**Exercise description**
Copy every line of the records that includes the word "Python".

**Materials provided**
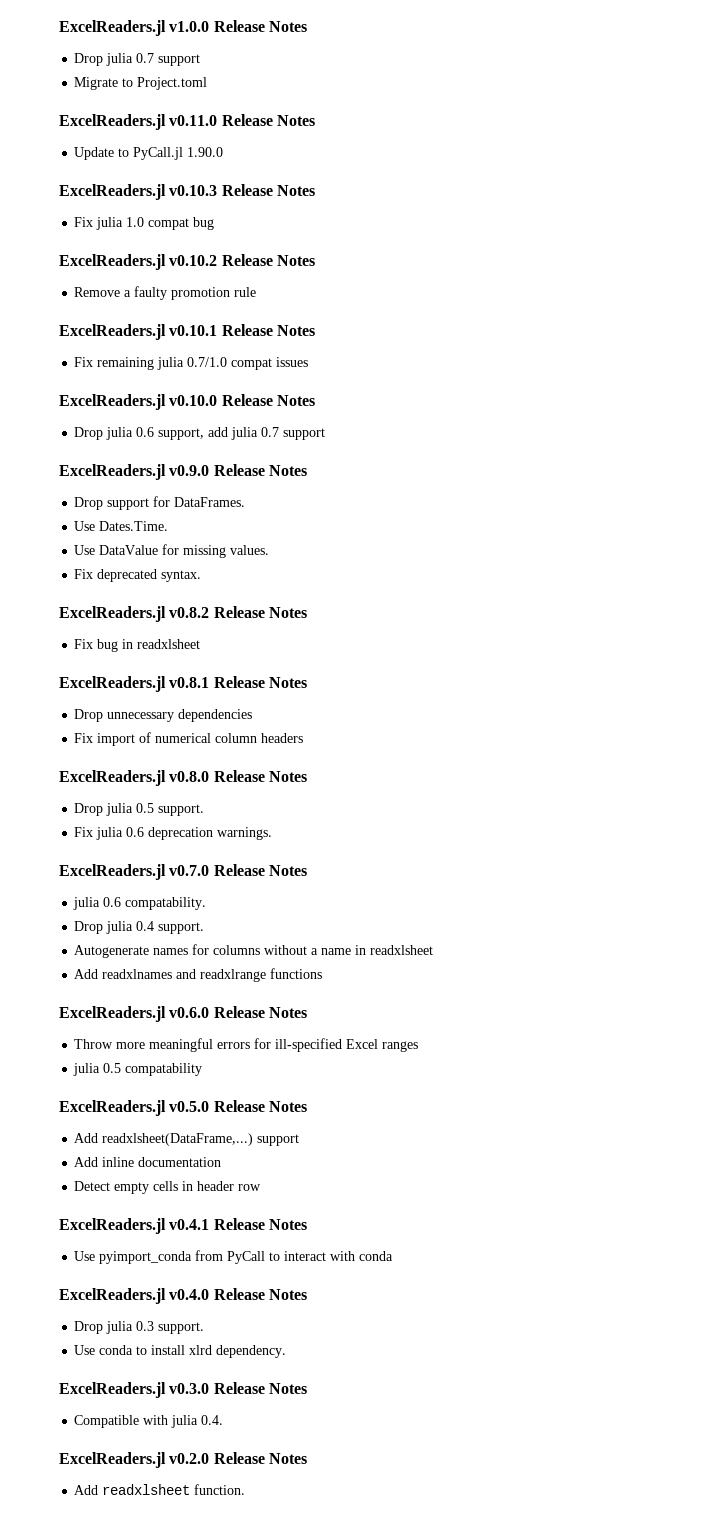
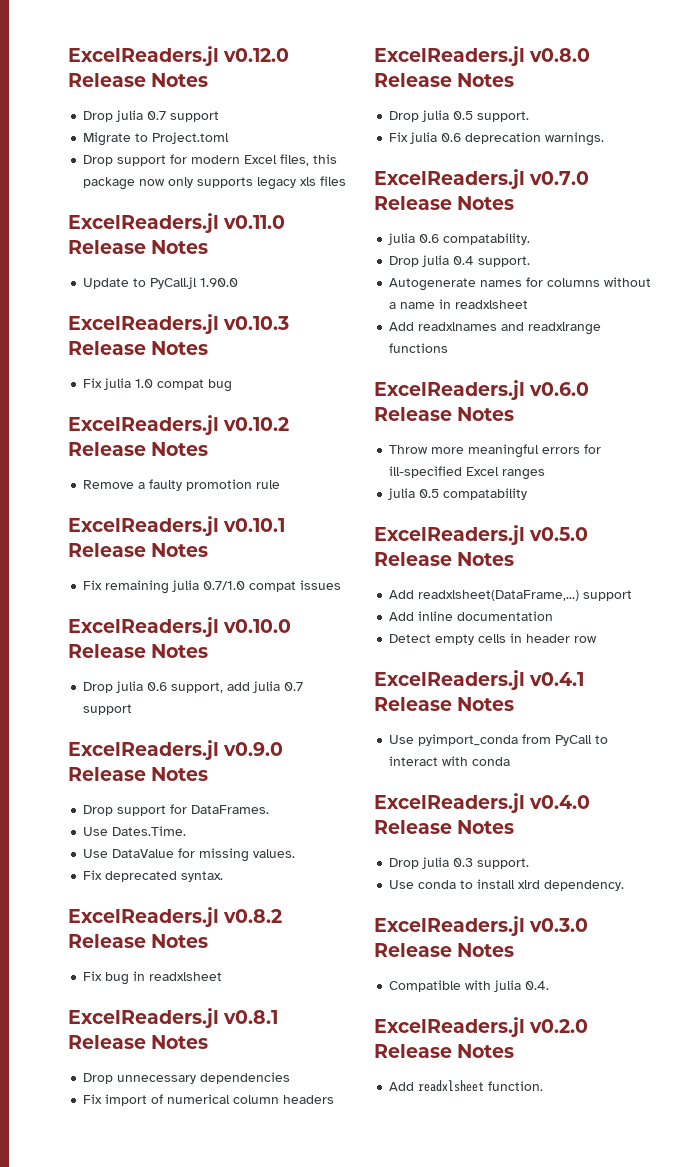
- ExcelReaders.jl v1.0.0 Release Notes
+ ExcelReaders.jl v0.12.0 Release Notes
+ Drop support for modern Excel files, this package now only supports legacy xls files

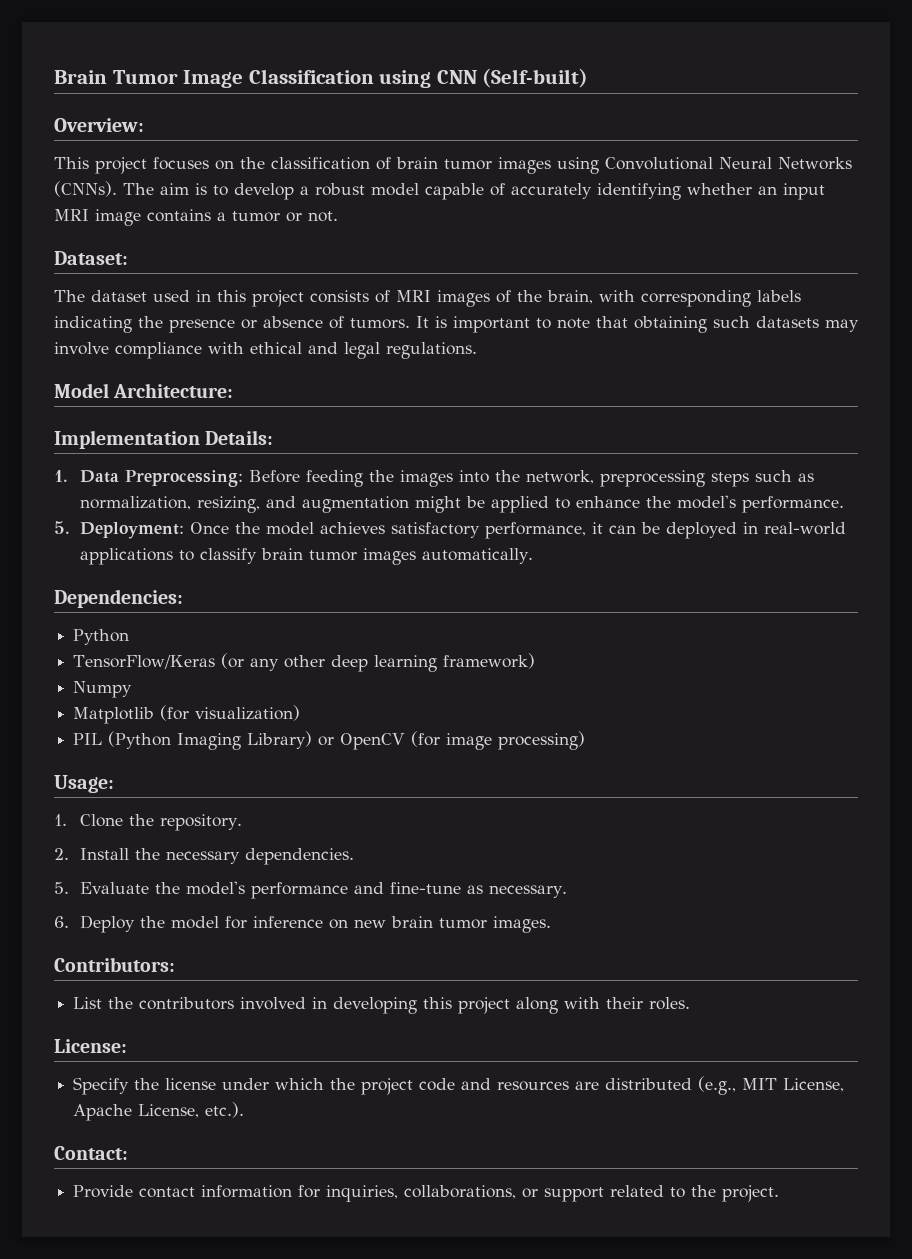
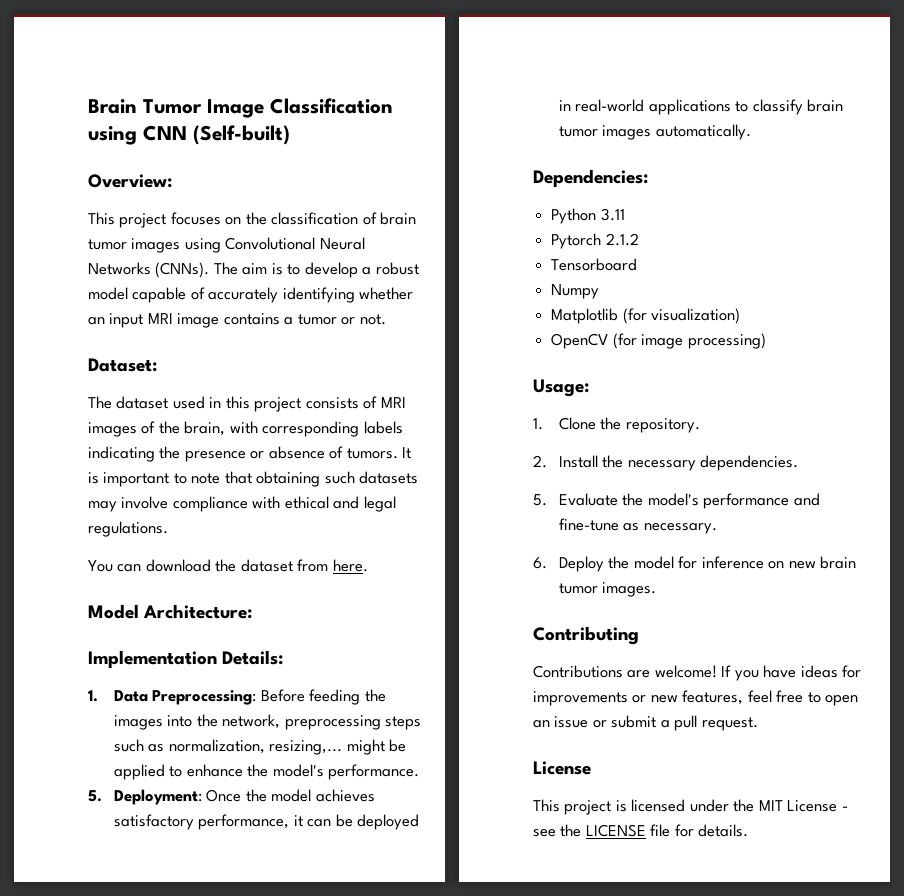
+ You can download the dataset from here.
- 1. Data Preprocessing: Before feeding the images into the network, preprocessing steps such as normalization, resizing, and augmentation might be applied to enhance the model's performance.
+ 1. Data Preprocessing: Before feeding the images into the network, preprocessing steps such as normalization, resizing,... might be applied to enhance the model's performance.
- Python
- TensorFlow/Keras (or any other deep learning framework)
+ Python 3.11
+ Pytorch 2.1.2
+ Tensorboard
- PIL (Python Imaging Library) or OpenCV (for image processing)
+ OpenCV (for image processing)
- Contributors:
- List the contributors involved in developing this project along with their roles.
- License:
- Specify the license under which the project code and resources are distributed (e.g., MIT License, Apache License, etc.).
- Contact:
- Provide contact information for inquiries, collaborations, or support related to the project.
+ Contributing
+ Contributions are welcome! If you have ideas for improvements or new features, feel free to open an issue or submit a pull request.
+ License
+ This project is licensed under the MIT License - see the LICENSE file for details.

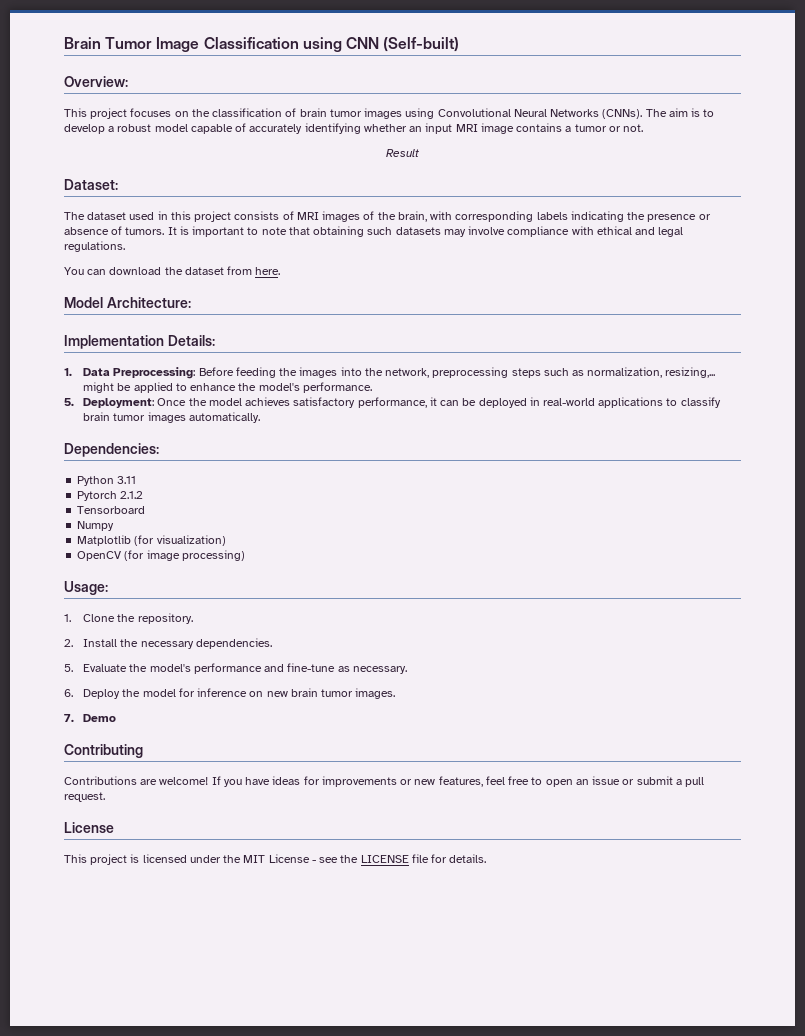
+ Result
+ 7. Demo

**Solution for this problem**
- Python
+ Python 3.11
- PIL (Python Imaging Library) or OpenCV (for image processing)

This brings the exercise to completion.